■ **Your objective**: In the entries that follow, find every line containing "Herschel" and copy it.

■ **Data excerpts**:
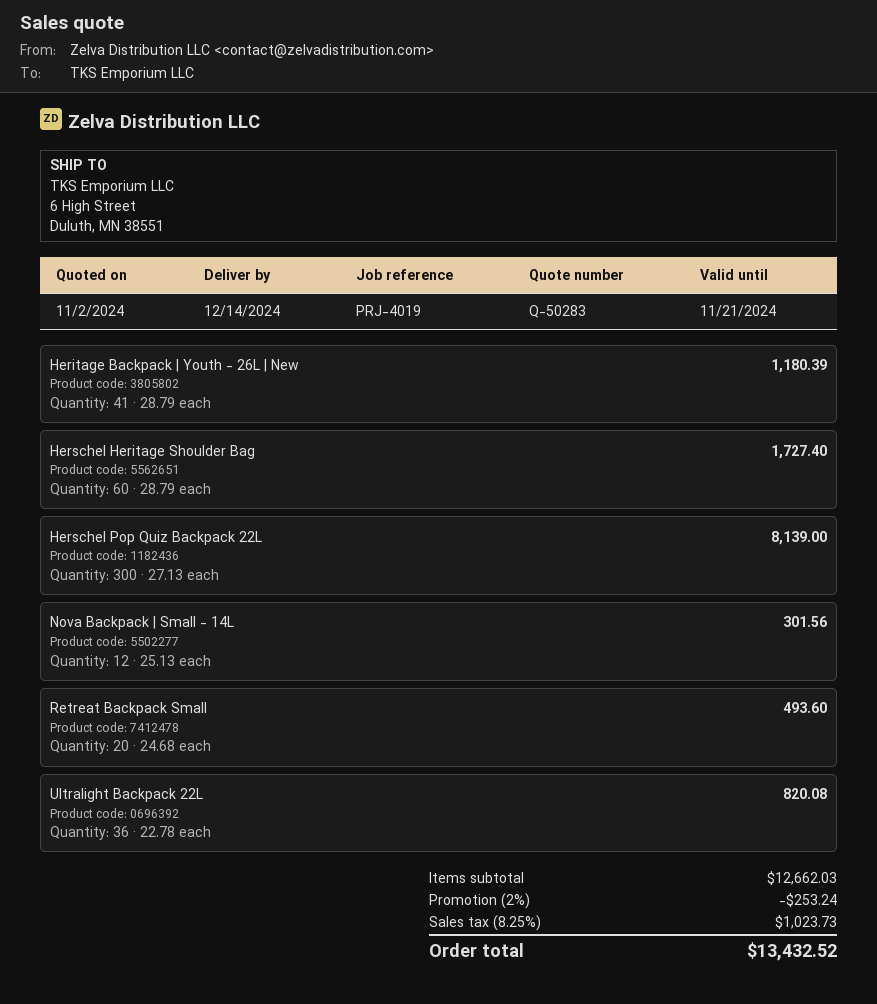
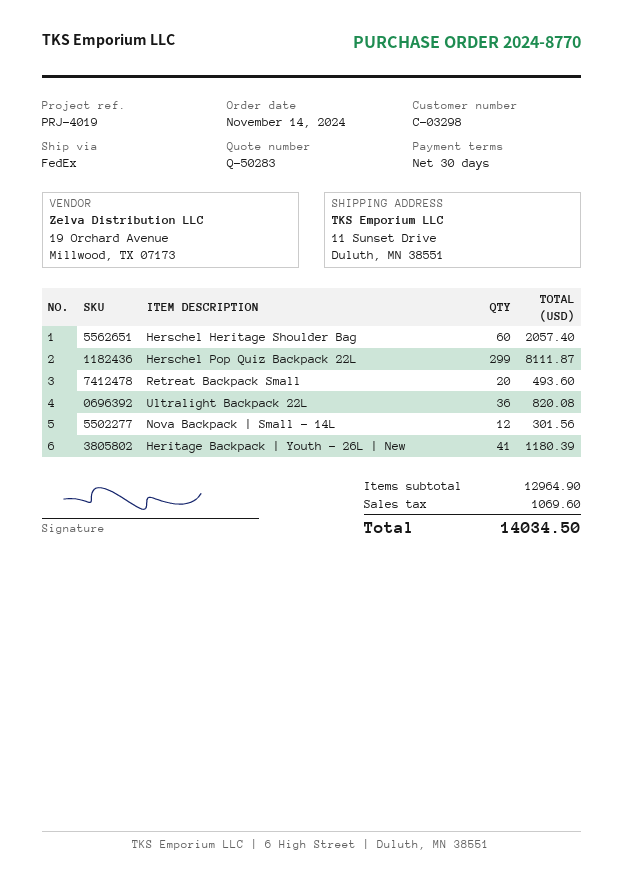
ship to: 6 High Street, Duluth, MN 38551 -> 11 Sunset Drive, Duluth, MN 38551
Herschel Heritage Shoulder Bag: 60 for 1727.40 -> 60 for 2057.40
Herschel Pop Quiz Backpack 22L: 300 for 8139.00 -> 299 for 8111.87
subtotal: 12662.03 -> 12964.90
discount: 2% = 253.24 -> none
tax: 1023.73 -> 1069.60
total: 13432.52 -> 14034.50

■ **Final answer**:
Herschel Heritage Shoulder Bag: 60 for 1727.40 -> 60 for 2057.40
Herschel Pop Quiz Backpack 22L: 300 for 8139.00 -> 299 for 8111.87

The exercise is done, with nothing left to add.